Version comparison data:
◆ ◆ ◆ ◆ ◆ ◆ ◆
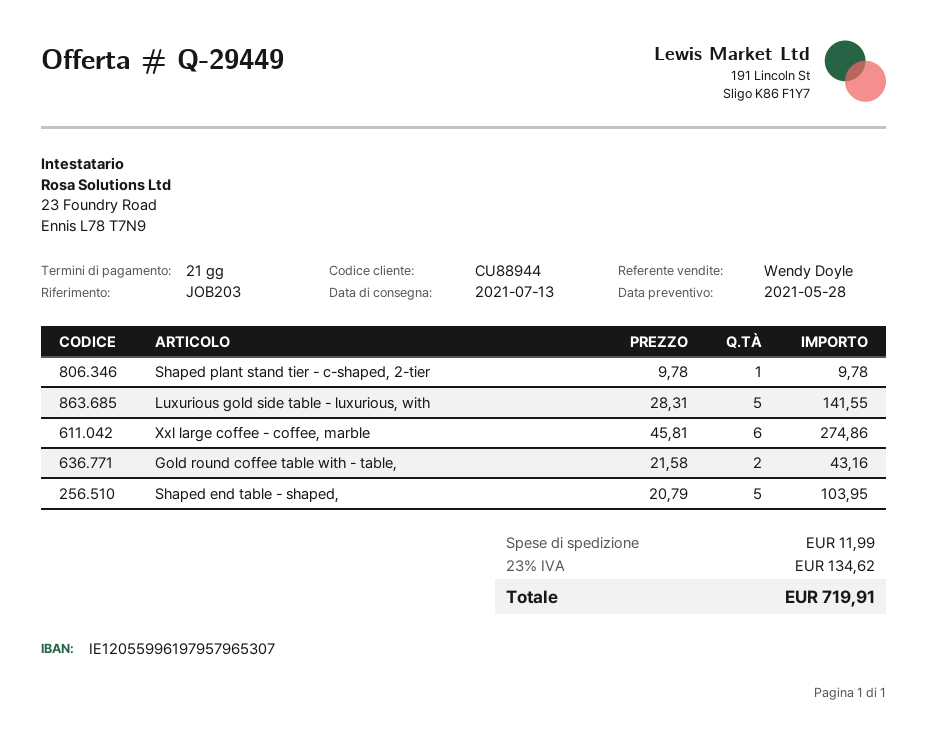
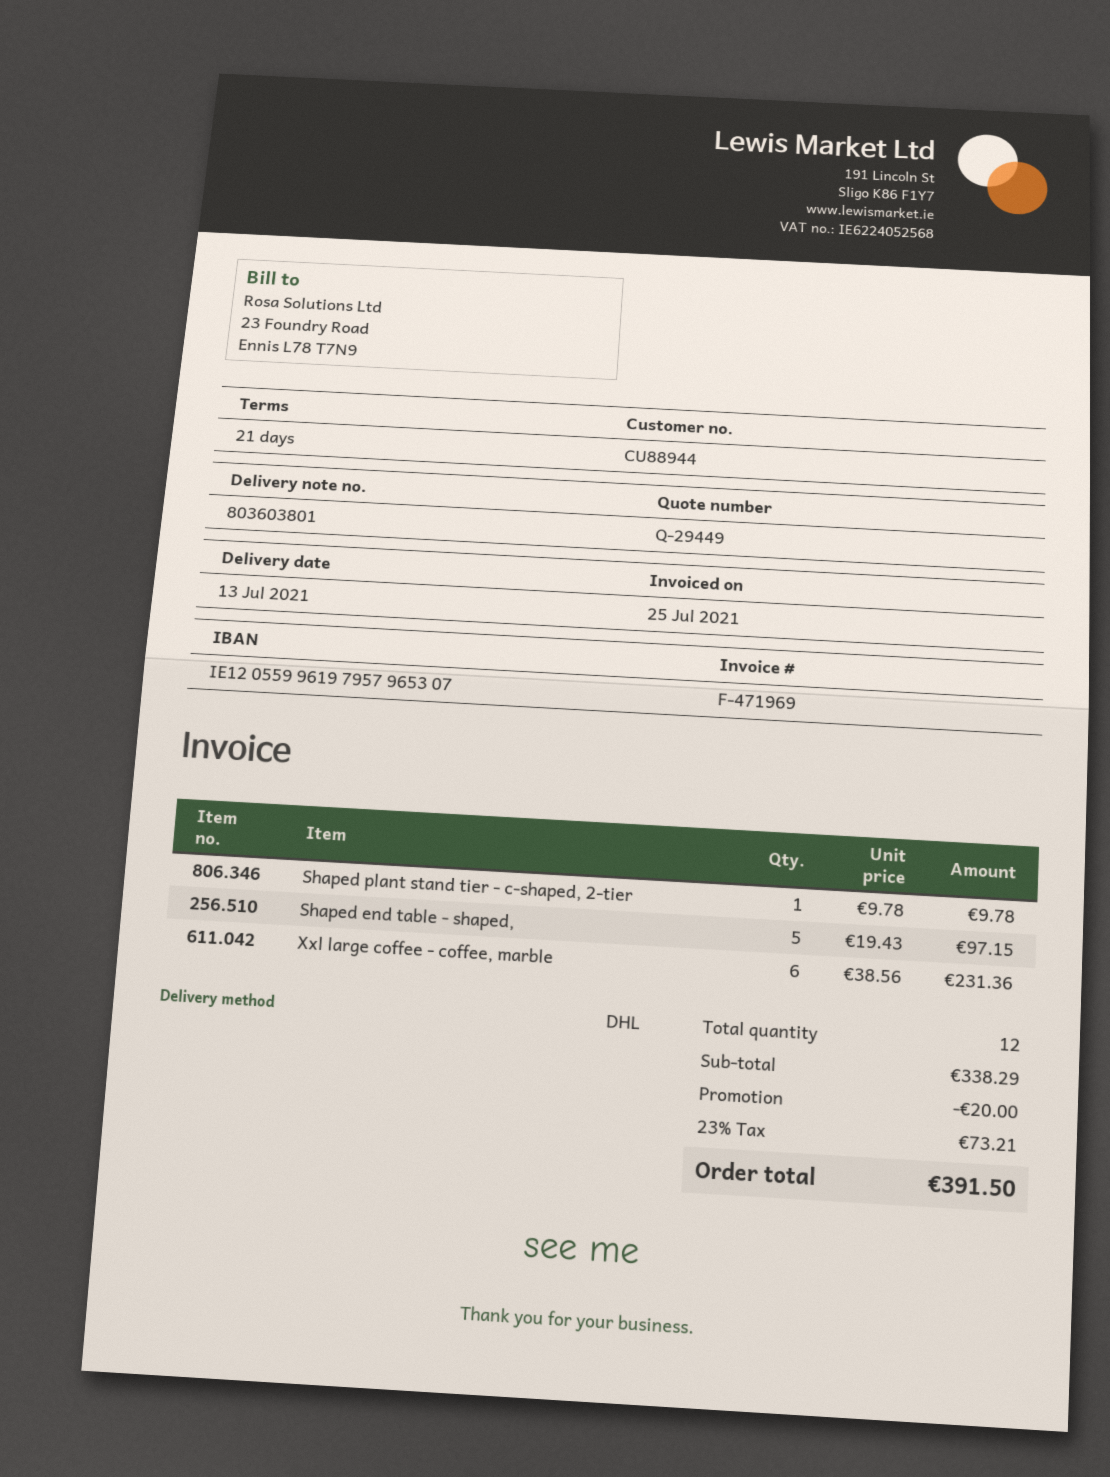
Luxurious gold side table - luxurious, with: 5 x 28.31 = 141.55 -> none
Xxl large coffee - coffee, marble: 6 x 45.81 = 274.86 -> 6 x 38.56 = 231.36
Gold round coffee table with - table,: 2 x 21.58 = 43.16 -> none
Shaped end table - shaped,: 5 x 20.79 = 103.95 -> 5 x 19.43 = 97.15
discount: none -> 20.00
shipping: 11.99 -> none
tax: 23% = 134.62 -> 23% = 73.21
total: 719.91 -> 391.50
◆ ◆ ◆ ◆ ◆ ◆ ◆
State the number of lines in the preceding data that contain the word "none", and nothing besides.

**SOLUTION TO THIS EXERCISE**
4